* Records from a data collection
·····

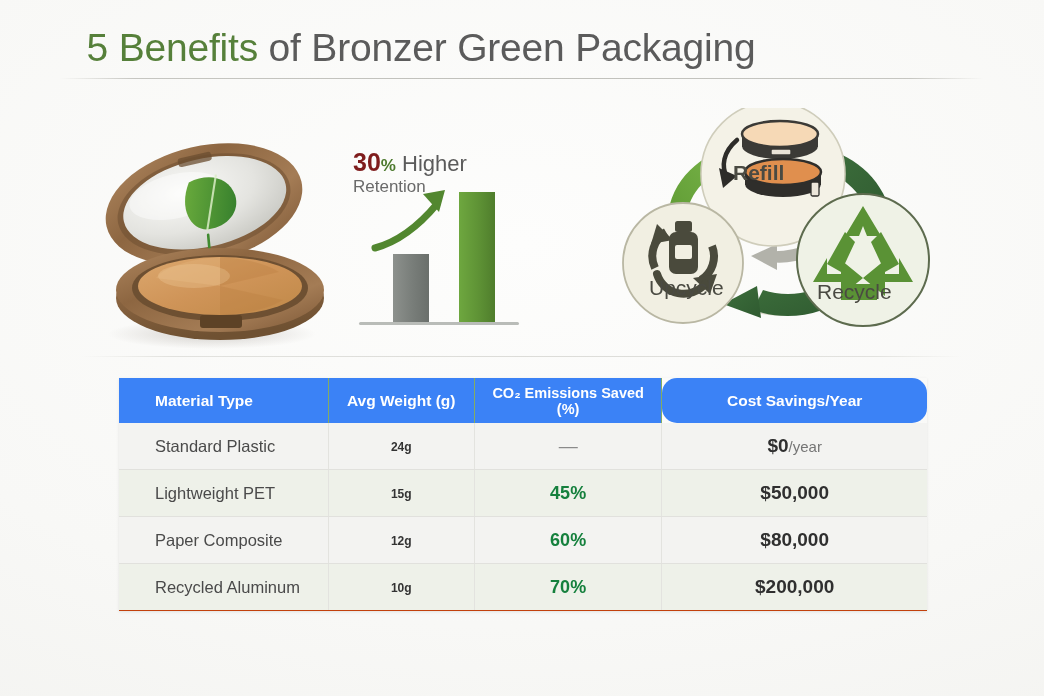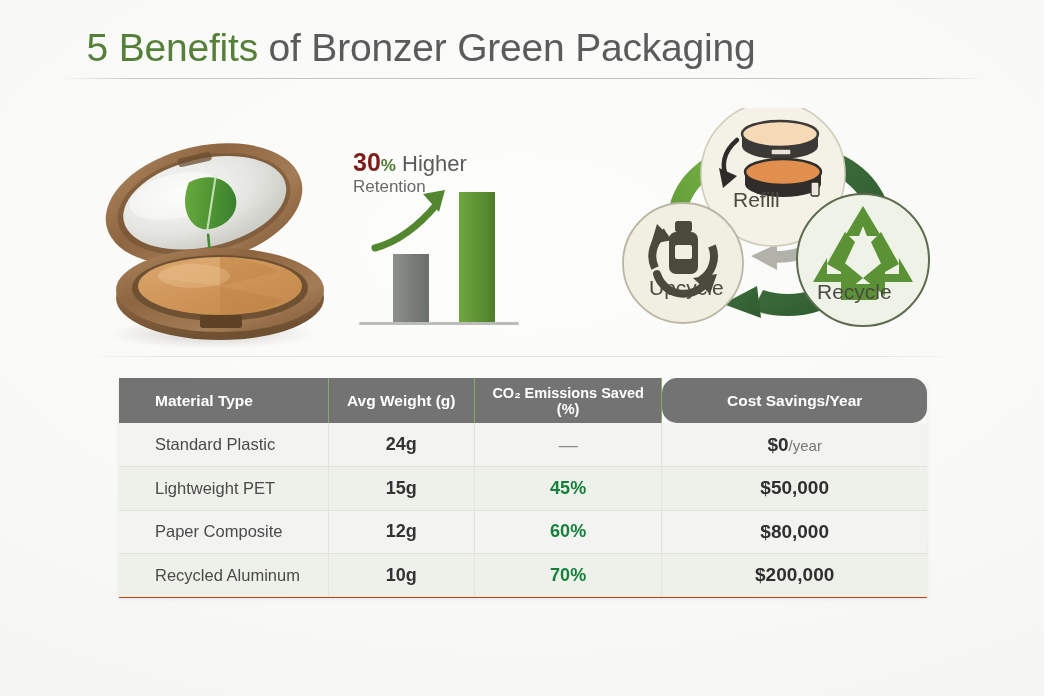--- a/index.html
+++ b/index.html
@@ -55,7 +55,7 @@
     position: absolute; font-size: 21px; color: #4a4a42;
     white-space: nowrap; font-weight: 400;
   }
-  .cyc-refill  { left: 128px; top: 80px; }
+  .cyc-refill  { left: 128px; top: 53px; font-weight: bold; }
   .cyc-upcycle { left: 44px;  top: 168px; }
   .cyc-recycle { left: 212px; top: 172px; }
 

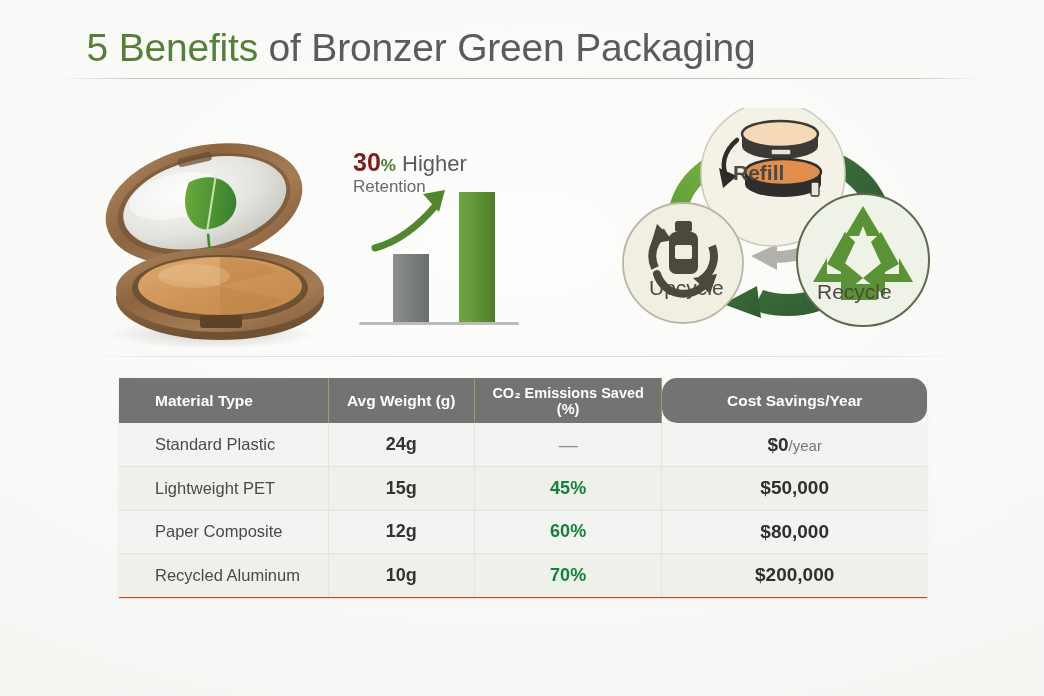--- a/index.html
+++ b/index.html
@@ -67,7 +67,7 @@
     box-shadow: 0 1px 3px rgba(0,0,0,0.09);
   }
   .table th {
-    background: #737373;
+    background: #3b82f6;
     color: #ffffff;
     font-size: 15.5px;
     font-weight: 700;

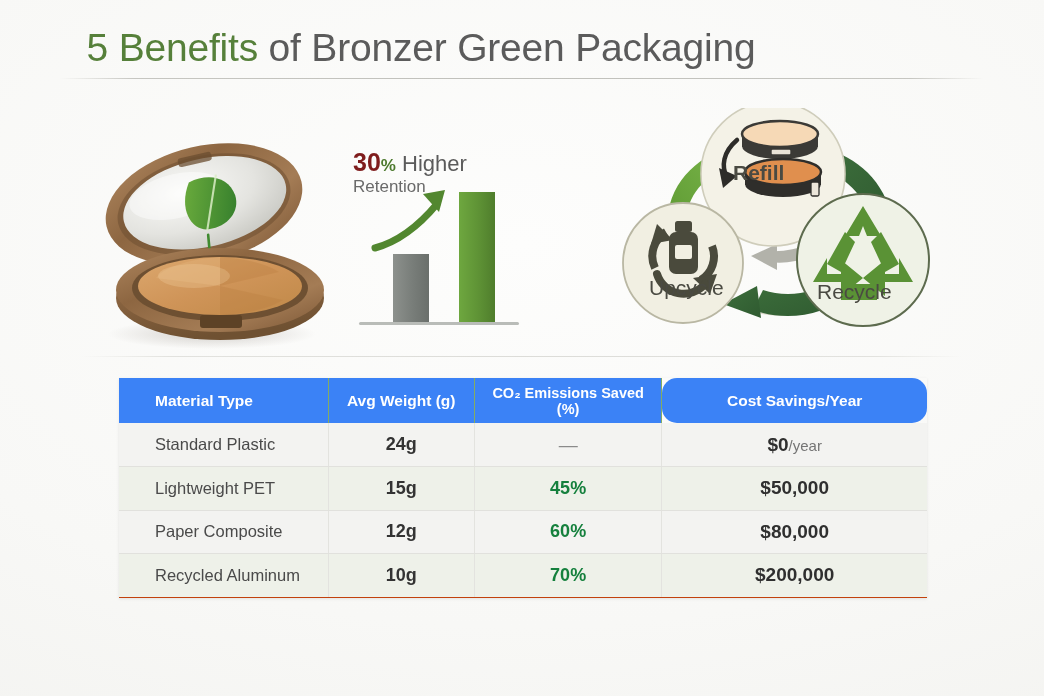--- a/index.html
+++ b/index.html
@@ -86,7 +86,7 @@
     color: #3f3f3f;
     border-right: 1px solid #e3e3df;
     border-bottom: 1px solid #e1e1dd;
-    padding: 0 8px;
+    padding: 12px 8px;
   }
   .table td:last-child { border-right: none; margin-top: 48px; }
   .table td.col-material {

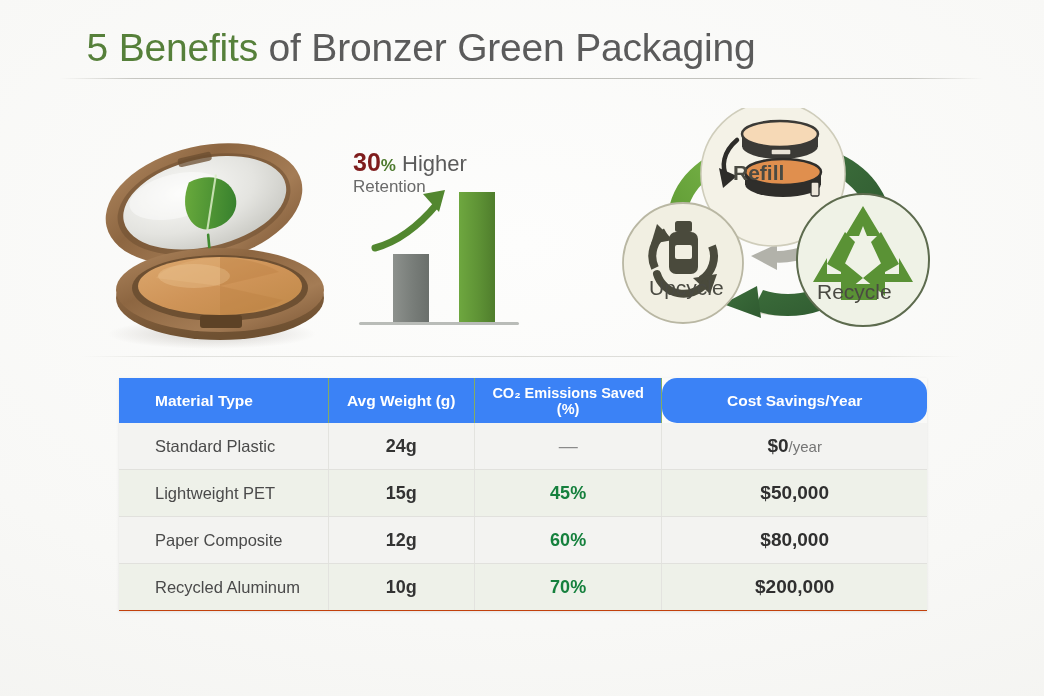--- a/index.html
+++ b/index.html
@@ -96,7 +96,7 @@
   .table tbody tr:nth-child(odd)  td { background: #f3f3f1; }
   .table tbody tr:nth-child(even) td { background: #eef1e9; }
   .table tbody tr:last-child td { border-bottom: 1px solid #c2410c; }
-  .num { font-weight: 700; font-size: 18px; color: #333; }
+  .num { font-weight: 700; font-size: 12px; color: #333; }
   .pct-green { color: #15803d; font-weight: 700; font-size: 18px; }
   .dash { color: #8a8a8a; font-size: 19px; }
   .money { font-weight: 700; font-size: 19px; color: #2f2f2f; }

·····

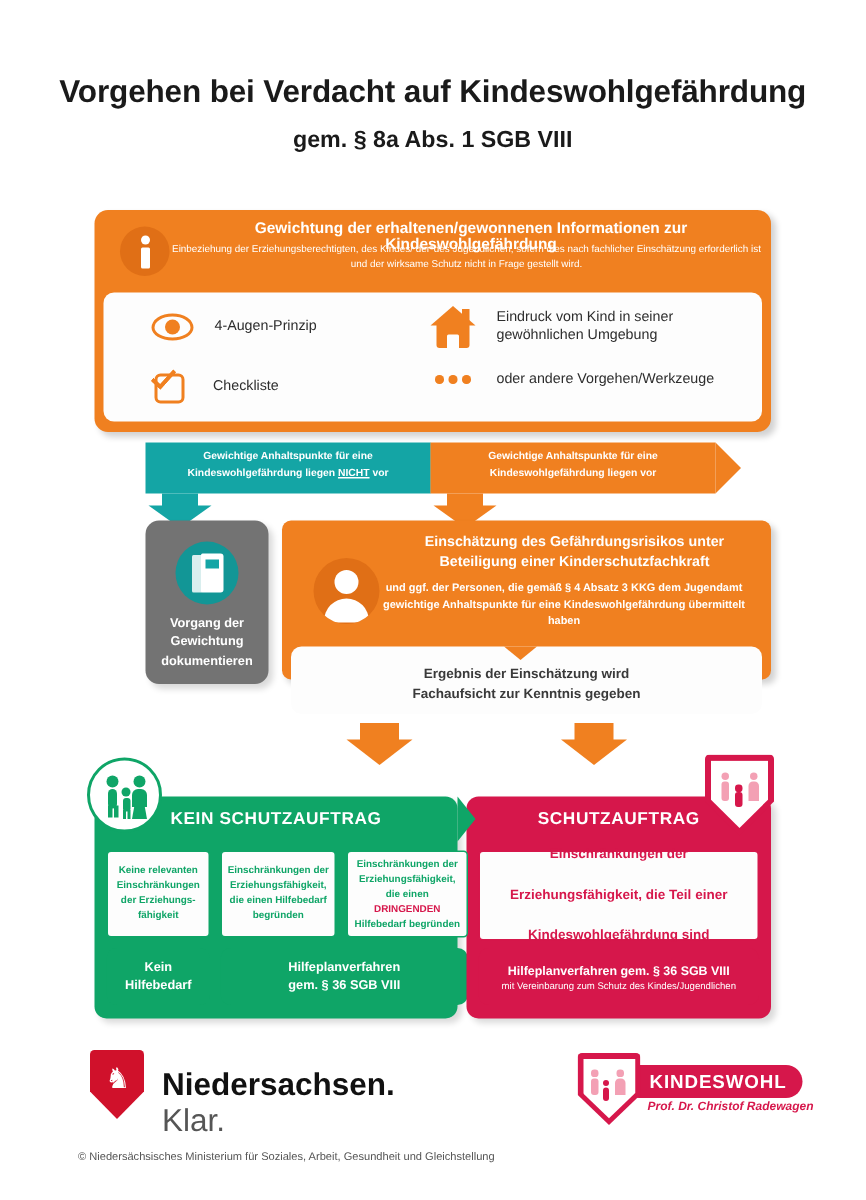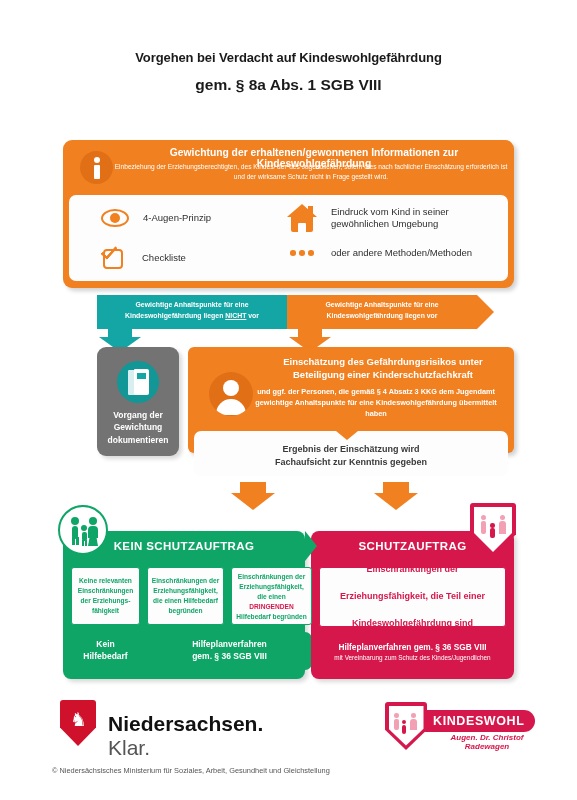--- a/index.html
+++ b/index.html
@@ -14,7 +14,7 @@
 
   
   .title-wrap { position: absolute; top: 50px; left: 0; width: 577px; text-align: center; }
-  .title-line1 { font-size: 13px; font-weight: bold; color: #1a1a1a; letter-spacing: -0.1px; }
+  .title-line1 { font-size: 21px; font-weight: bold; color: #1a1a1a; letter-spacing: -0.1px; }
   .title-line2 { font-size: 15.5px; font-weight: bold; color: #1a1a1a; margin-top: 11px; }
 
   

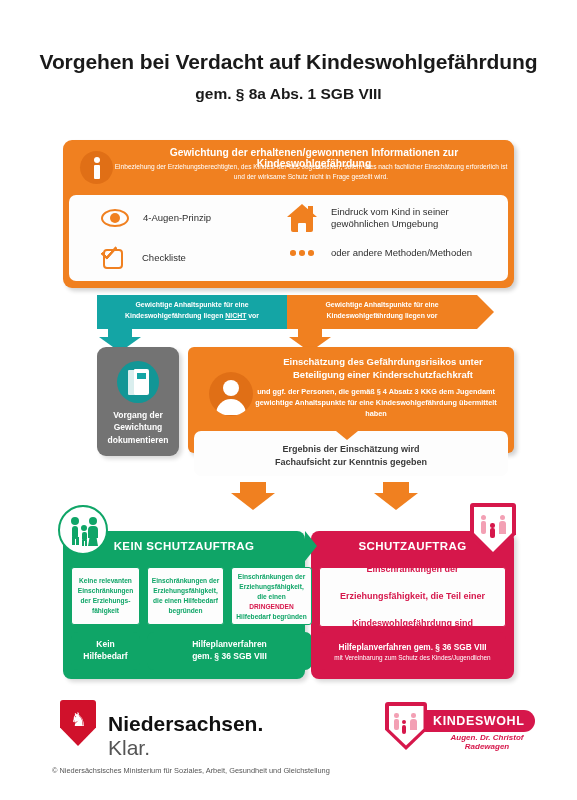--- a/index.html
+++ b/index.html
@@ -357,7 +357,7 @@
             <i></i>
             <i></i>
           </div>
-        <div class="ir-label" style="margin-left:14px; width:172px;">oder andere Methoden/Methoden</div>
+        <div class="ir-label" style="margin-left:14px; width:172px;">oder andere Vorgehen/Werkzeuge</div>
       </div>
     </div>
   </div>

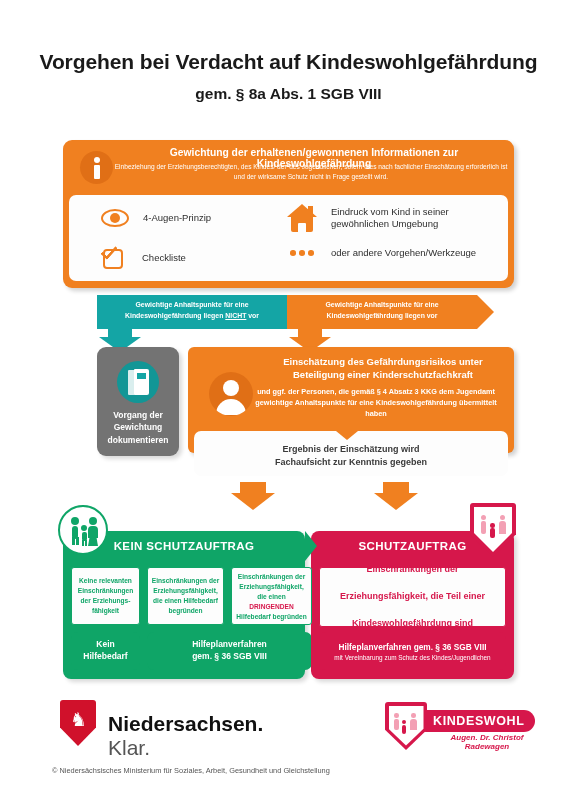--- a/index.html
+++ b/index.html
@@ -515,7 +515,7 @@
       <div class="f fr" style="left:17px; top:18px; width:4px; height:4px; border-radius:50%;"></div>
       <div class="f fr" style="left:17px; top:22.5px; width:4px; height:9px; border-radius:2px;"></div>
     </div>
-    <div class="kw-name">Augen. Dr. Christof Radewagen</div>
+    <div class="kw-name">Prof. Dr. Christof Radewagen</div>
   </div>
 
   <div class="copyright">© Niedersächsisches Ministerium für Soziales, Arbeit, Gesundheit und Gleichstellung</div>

·····

* Task to carry out
Wherever the line holding "700; font-size: 12px;" falls in the entries above, copy exactly from it through the line holding "700; font-size: 19px;", inclusive, and add nothing.

* Solution to the exercise
+  .num { font-weight: 700; font-size: 12px; color: #333; }
   .pct-green { color: #15803d; font-weight: 700; font-size: 18px; }
   .dash { color: #8a8a8a; font-size: 19px; }
   .money { font-weight: 700; font-size: 19px; color: #2f2f2f; }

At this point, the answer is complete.